Ignore the title of the video and watch it. It's short. What are you doing with the materials you are accumulating? Over the years? Are you creating something with it? Otherwise what's the point?

Software: Taskwarrior

Desktop based open source task manager. It's been around for over a decade. Tried it for a bit and I liked it. If I hadn't discovered Things 3, this might have been my task manager of choice. One can track time on projects using Timewarrior.

Article: Why we lose friends with age

I really enjoyed this one. Nobody tells you that you will change and grow away from once close friends. Keeping a relationship alive requires effort.

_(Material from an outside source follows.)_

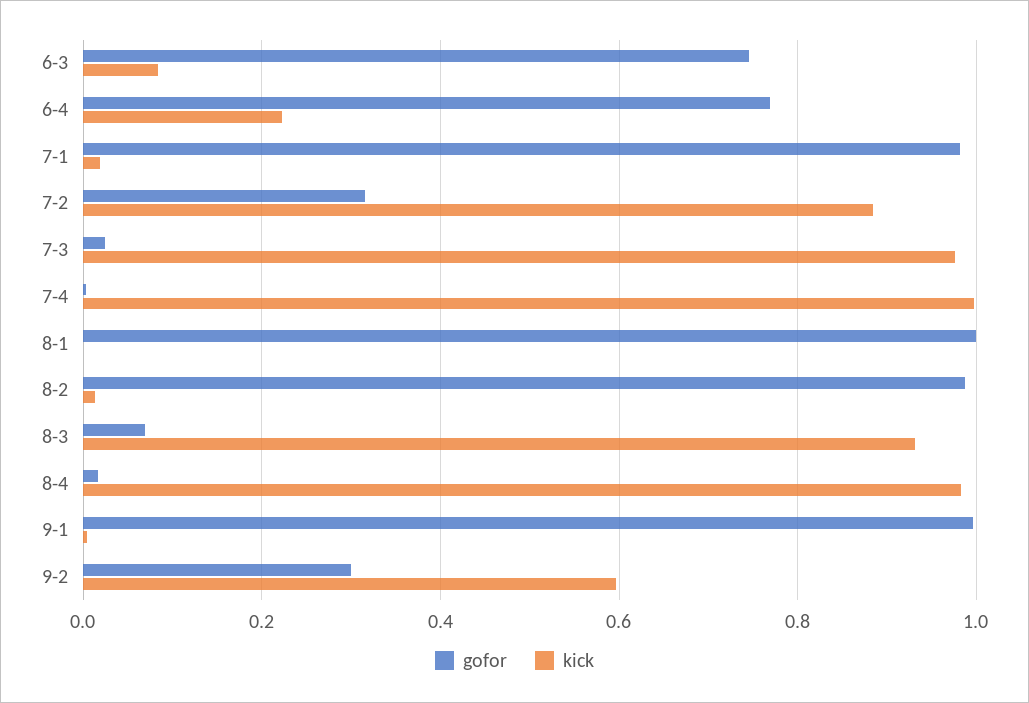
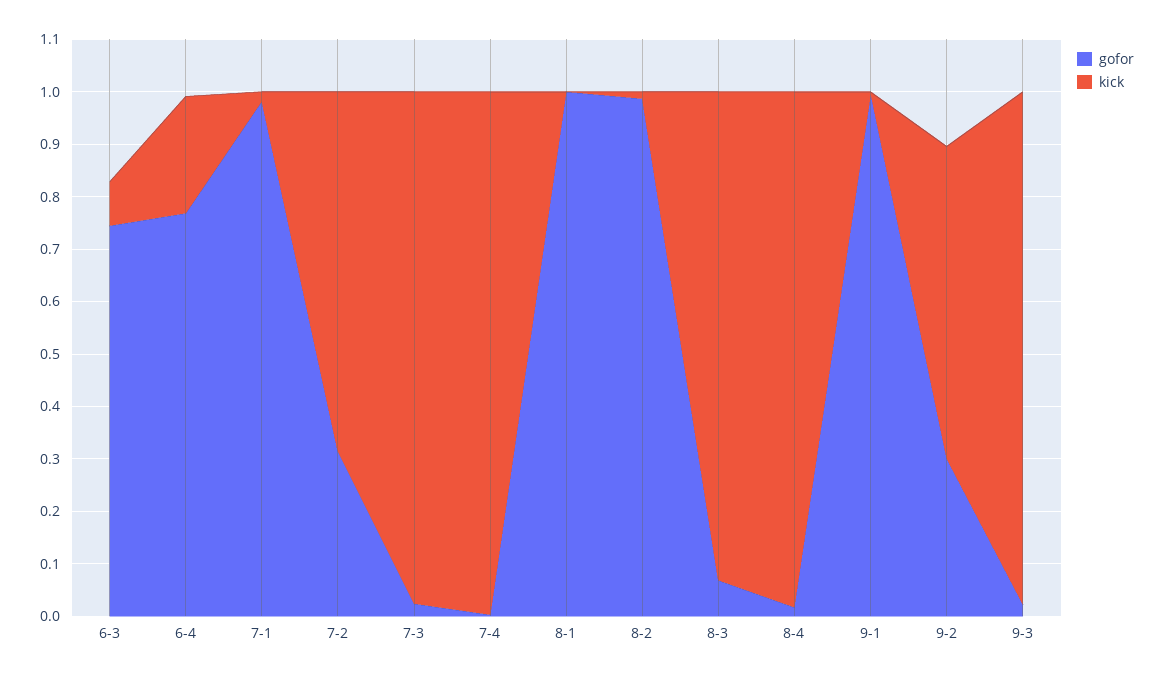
kick, 7-2: 0.88 -> 0.68
gofor, 9-3: none -> 0.02
kick, 9-3: none -> 0.98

Back in the 1980s, the Oxford psychologists Michael Argyle and Monika Henderson wrote a seminal paper titled “The Rules of Friendship.” Its six takeaways are obvious, but what the hell, they’re worth restating: In the most stable friendships, people tend to stand up for each other in each other’s absence; trust and confide in each other; support each other emotionally; offer help if it’s required; try to make each other happy; and keep each other up-to-date on positive life developments.

When I consider the people I know with the greatest talent for friendship, I realize that they do just this. They make contact a priority. They jump in their cars. They appear at regular intervals in my inbox. One told me she clicks open her address book every now and then just to check which friends she hasn’t seen in a while—and then immediately makes a date to get together.

Article: Derek Sivers on Journaling

I especially like my “Regrets” journal. Whenever I do something I regret, I write it down there, noting why I regret it, what I wish I would have done instead, and how I hope to prevent this in the future.

If I’m planning on doing something, I ask myself what I hope to get out of it, why, and whether there are other ways to get what I want.

When I’m feeling conflicted, especially, I’ll ask myself a bunch of questions to work through my feelings, looking for the source of the conflict, then ask myself more questions around the clash in values, and work through other alternate ways I’d like things to be.

Article: The Art of Plain Text

Discovered via Jim Nielsen's blog.

The two most important ways to make your text easy to read are a short line-length and the copious use of paragraphs. Viewing a single large block of run-away text with no line breaks immediately puts stress on the reader, as absorbing the information provided therein requires a high degree of concentration and eye movement.

Use short sentences, even (and especially) if you're German. Just like one single block of text is hard to read, so are never ending sentences with multiple conditionals and subclauses. You are not writing Molly Bloom's Soliloquy.

Resist the temptation to use images. This helps you clarify your thoughts and keeps the content searchable. Use illustrations as supplementary, not instead of information.